The military bureaucracy, “chicken shit” attitudes by higher ups, and poor decision-making where things that soldiers had to deal with daily to survive. For those in combat it came down to the battlefield’s baseline mentality: “They looked after themselves, platoon by platoon, squad by squad, truck crew by truck crew, each marine having the others back, and staying wide of the higher ups.” If one theme dominants Chivers’ narrative it is that each soldier saw his fellow soldier as a brother to be treated and cared for as they would wish to be treated and cared for themselves.
All of these points are encapsulated in the description of Operation Mostar in one of the most dangerous areas of Helmand province as part of the 2010 troop surge in Afghanistan. Lt. Jarrod Neff must prove himself as a unit commander to his Marines having been transferred from an intelligence unit. Neff’s experiences point out the number of important issues related to the war. After spending billions on training an Afghan National Army, at the time of the surge they remained poorly trained, not trustworthy to the point many were suspected of being Taliban spies, and though they were to take the lead in certain operations, the Marines refused to allow it. Chivers description of Marine training, readiness and peoperational planning provides a human element in contemplating the violence and death American soldiers were about to deal with. As Chivers takes the reader through the assault on Marja one can only imagine how our troops can cope with what is happening around them. The most devastating aspect of the fighting was an errant American bomb that blew up a civilian house resulting in numerous casualties with body parts strewn all around. What made it worse is that the house contained women and children. It would fall to Neff’s men to clean up and complete a “body death assessment.” Chivers points out, that to this day the military has refused to release the investigative report about the incident.

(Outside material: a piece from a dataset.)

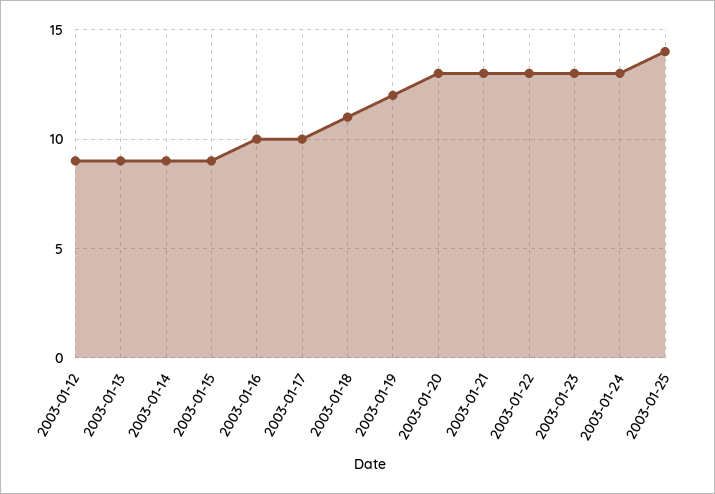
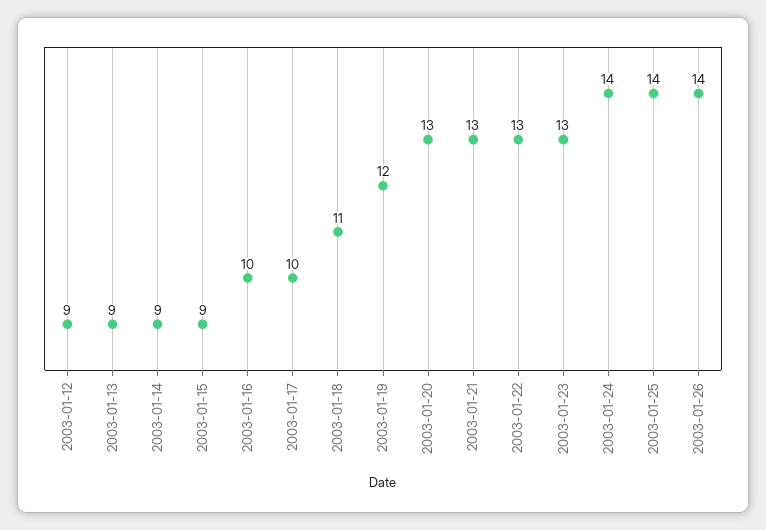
2003-01-24: 13 -> 14
2003-01-26: none -> 14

Chivers has written a masterful work that describes the atmosphere that exists in combat and what life was like for those soldiers who returned home. After reading this book the reader will become angry because of government policies, incompetence, and blindness when it came to American involvement in carrying out these two wars. The book should now be considered the standard for anyone who wants to vicariously live the life of an American soldier today and understand where US policy went wrong.